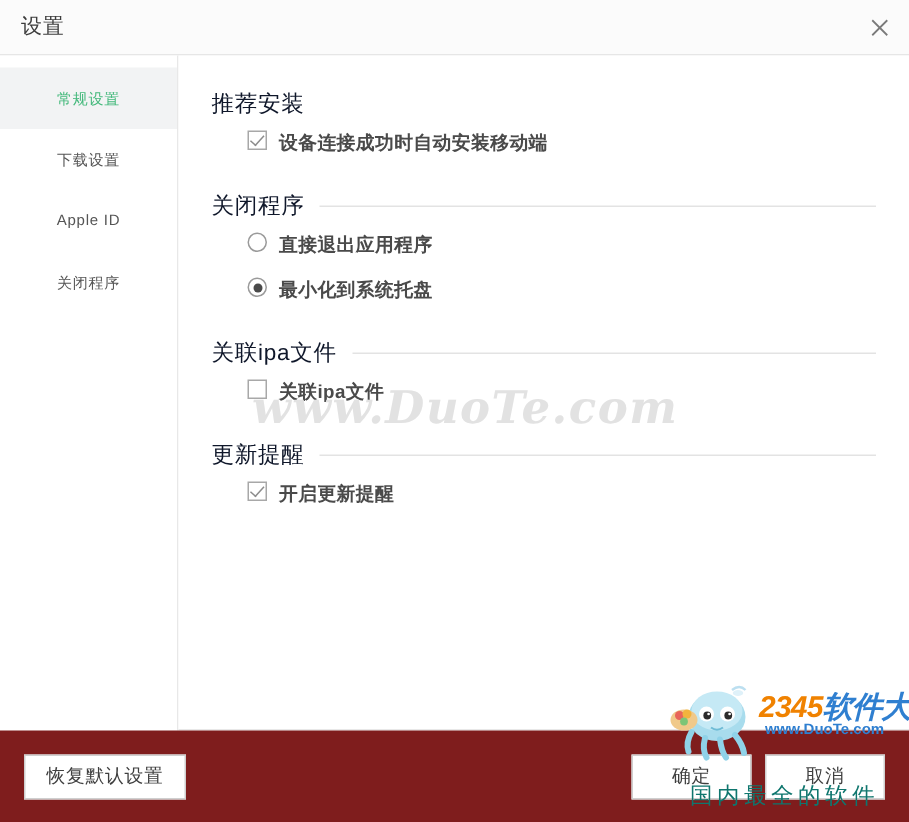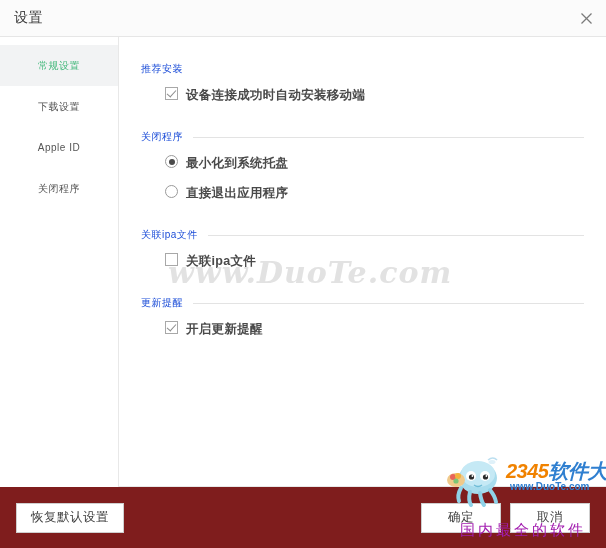--- a/index.html
+++ b/index.html
@@ -99,22 +99,22 @@
 
   
   .section { margin-bottom: 8px; }
   .section-head {
     display: flex;
     align-items: center;
     height: 24px;
     margin-bottom: 6px;
   }
   .section-title {
-    font-size: 10px;
-    color: #1d4ed8;
+    font-size: 15px;
+    color: #0f172a;
     white-space: nowrap;
     letter-spacing: 0.5px;
   }
   .section-rule {
     flex: 1 1 auto;
     height: 1px;
     background: #e3e3e3;
     margin-left: 10px;
   }
   .section-rule.hidden { background: transparent; }
@@ -250,21 +250,21 @@
     font-size: 10px;
     font-weight: bold;
     color: #2f7fd0;
     white-space: nowrap;
   }
   .wm-faint {
     position: absolute;
     right: 20px;
     bottom: 8px;
     font-size: 15px;
-    color: #a21caf;
+    color: #0f766e;
     letter-spacing: 3px;
     white-space: nowrap;
     pointer-events: none;
     user-select: none;
     z-index: 4;
   }
   .octo { position: absolute; left: 0; top: 0; }
 </style>
 </head>
 <body>
@@ -310,26 +310,26 @@
           <span class="option-label">设备连接成功时自动安装移动端</span>
         </div>
       </div>
 
       <div class="section">
         <div class="section-head">
           <span class="section-title">关闭程序</span>
           <span class="section-rule"></span>
         </div>
         <div class="option-row">
+          <span class="radio"></span>
+          <span class="option-label">直接退出应用程序</span>
+        </div>
+        <div class="option-row">
           <span class="radio checked"></span>
           <span class="option-label">最小化到系统托盘</span>
-        </div>
-        <div class="option-row">
-          <span class="radio"></span>
-          <span class="option-label">直接退出应用程序</span>
         </div>
       </div>
 
       <div class="section">
         <div class="section-head">
           <span class="section-title">关联ipa文件</span>
           <span class="section-rule"></span>
         </div>
         <div class="option-row">
           <span class="cbox"></span>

TASK REQUIREMENTS —
Copy out precisely the lines from the line with "height: 24px;" to the line with "-310,26 +310,26 @@" in the material above, including those two lines and omitting all the rest.

SOLUTION TO THE PROBLEM —
     height: 24px;
     margin-bottom: 6px;
   }
   .section-title {
-    font-size: 10px;
-    color: #1d4ed8;
+    font-size: 15px;
+    color: #0f172a;
     white-space: nowrap;
     letter-spacing: 0.5px;
   }
   .section-rule {
     flex: 1 1 auto;
     height: 1px;
     background: #e3e3e3;
     margin-left: 10px;
   }
   .section-rule.hidden { background: transparent; }
@@ -250,21 +250,21 @@
     font-size: 10px;
     font-weight: bold;
     color: #2f7fd0;
     white-space: nowrap;
   }
   .wm-faint {
     position: absolute;
     right: 20px;
     bottom: 8px;
     font-size: 15px;
-    color: #a21caf;
+    color: #0f766e;
     letter-spacing: 3px;
     white-space: nowrap;
     pointer-events: none;
     user-select: none;
     z-index: 4;
   }
   .octo { position: absolute; left: 0; top: 0; }
 </style>
 </head>
 <body>
@@ -310,26 +310,26 @@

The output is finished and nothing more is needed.